Having extracted and assessed the total RNA from your samples, you now have the task of creating the first strand complementary DNA (cDNA). Sounds easy enough, right? Well, when it comes to creating cDNA there are multiple options available in terms of what type of primers to use in your reaction. These include random primers or oligo(dT)s, as well as other alternatives such as sequence-specific (also known as gene-specific) primers.
Below is a description of each option to help you decide which one is best for your purposes.
A video for this article can be found in our online course: Mastering qPCR.
Random primers are short oligonucleotides that have a random sequence. Since they are usually 6 nucleotides in length, they are often known as random hexamers. The random sequence enables the unbiased binding of primers to anywhere on most types of RNA including rRNA and small RNAs. Since they bind throughout, the majority of the gene products should be covered, therefore increasing the chance of amplification during PCR.

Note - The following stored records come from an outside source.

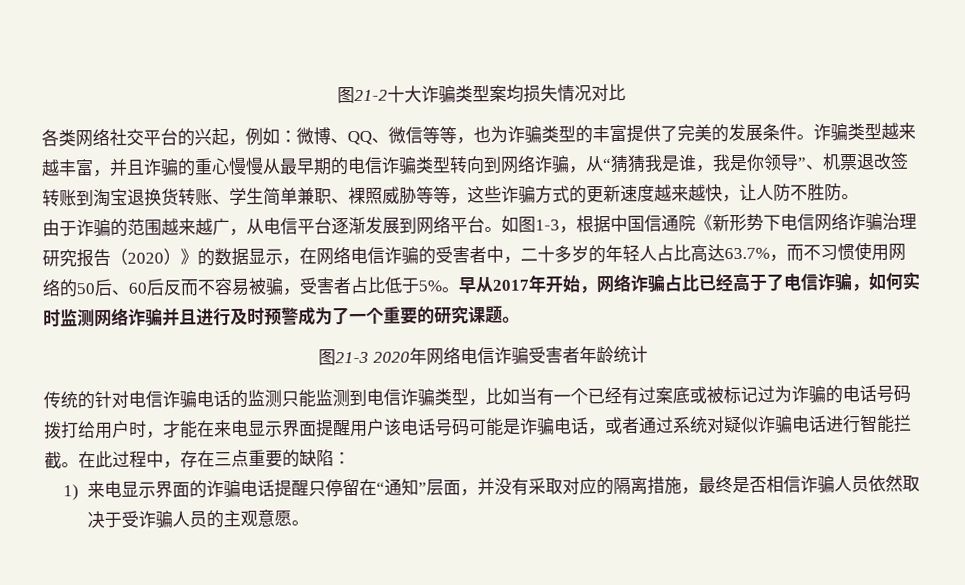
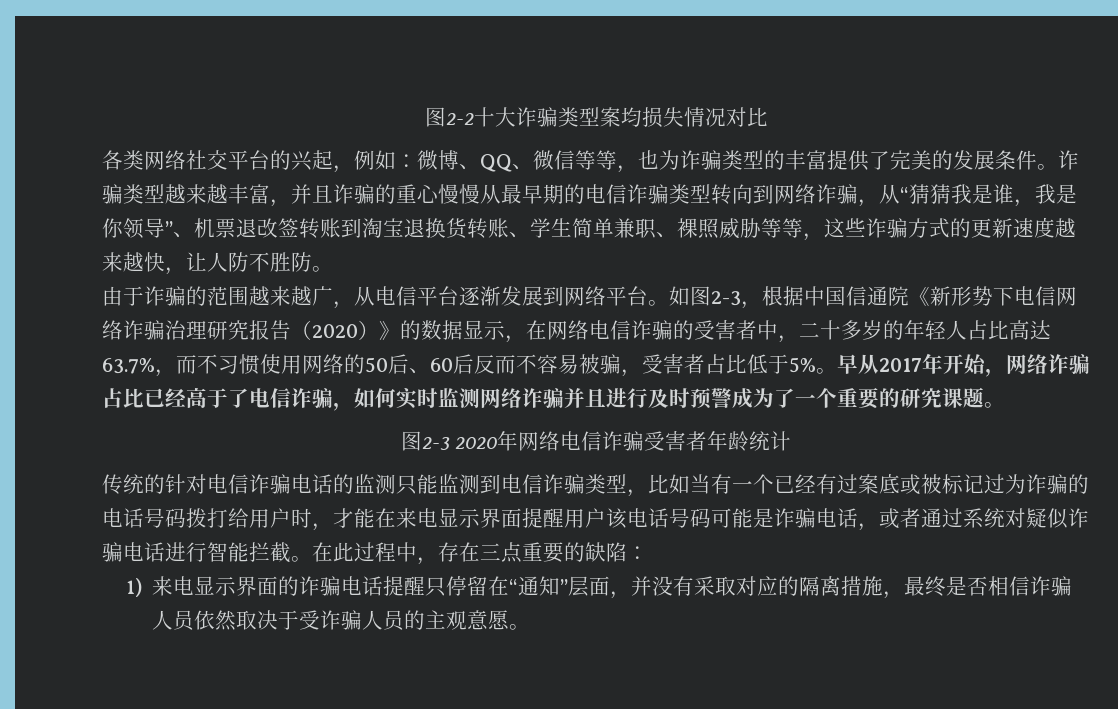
- 图21-2十大诈骗类型案均损失情况对比
+ 图2-2十大诈骗类型案均损失情况对比
- 如图1-3，根据中国信通院《新形势下电信网络诈骗治理研究报告（2020）》的数据显示，在网络电信诈骗的受害者中，二十多岁的年轻人占比高达63.7%，而不习惯使用网络的50后、60后反而不容易被骗，受害者占比低于5%。
+ 如图2-3，根据中国信通院《新形势下电信网络诈骗治理研究报告（2020）》的数据显示，在网络电信诈骗的受害者中，二十多岁的年轻人占比高达63.7%，而不习惯使用网络的50后、60后反而不容易被骗，受害者占比低于5%。
- 图21-3 2020年网络电信诈骗受害者年龄统计
+ 图2-3 2020年网络电信诈骗受害者年龄统计

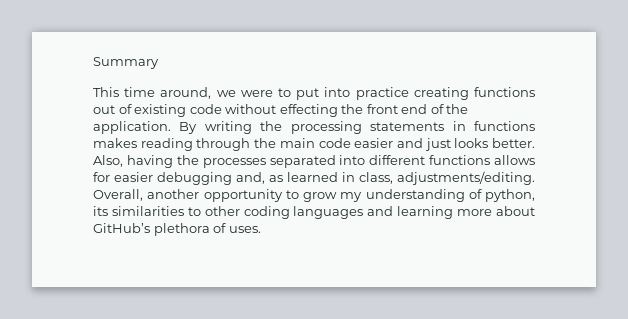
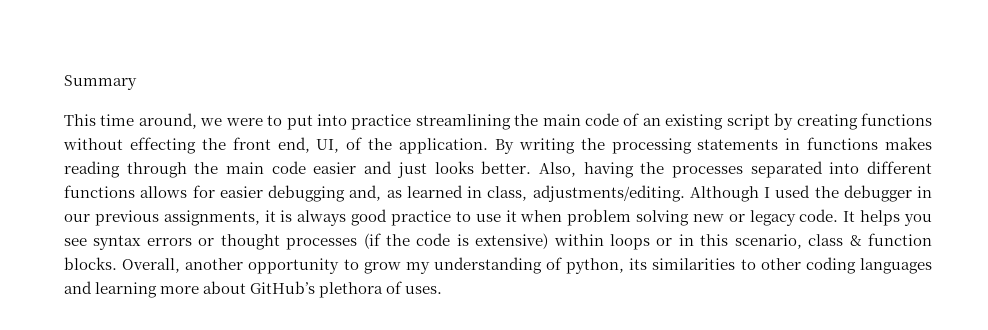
- This time around, we were to put into practice creating functions out of existing code without effecting the front end of the application.
+ This time around, we were to put into practice streamlining the main code of an existing script by creating functions without effecting the front end, UI, of the application.
+ Although I used the debugger in our previous assignments, it is always good practice to use it when problem solving new or legacy code. It helps you see syntax errors or thought processes (if the code is extensive) within loops or in this scenario, class & function blocks.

Oligo(dT) primers are composed of stretches of deoxythymidine. They are available in various lengths, with the most common being 12-18 nucleotides long. Oligo(dT) primers are designed so that they bind to the complementary poly(A) tails of messenger RNA (mRNA). Therefore, oligo(dT)s are only useful in cDNA reactions when mRNAs are the target for the downstream application. They will not anneal to non-polyA mRNA fragments, such as 18S rRNA. Also, bear in mind that if your PCR primers are designed near the 5’ end of a gene, the use of oligo(dT) primers for cDNA synthesis is not the best idea. Since these primers anneal to the 3’ end of mRNA, the 5’ end may not be present in the extended product, especially if you are investigating a large gene.
Sequence-specific primers provide the greatest specificity for the target of interest since unique primers are used that will only convert the region of interest. The downside of this, however, is multiple cDNA reactions with different sequence-specific primers will be required if more than one region is to be targeted in the downstream PCR reaction.
Which is the best option for cDNA synthesis prior to PCR?
The choice is usually between random hexamers and oligo(dT) primers. The decision will be based on your target of interest. It is no good using oligo(dT)s if you plan to amplify 18S rRNA, which is frequently used as a housekeeping gene.
The best advice, if you are looking at mRNA in PCR, is to use a mixture (50:50 split) of both random hexamers and oligo(dT) primers during cDNA synthesis.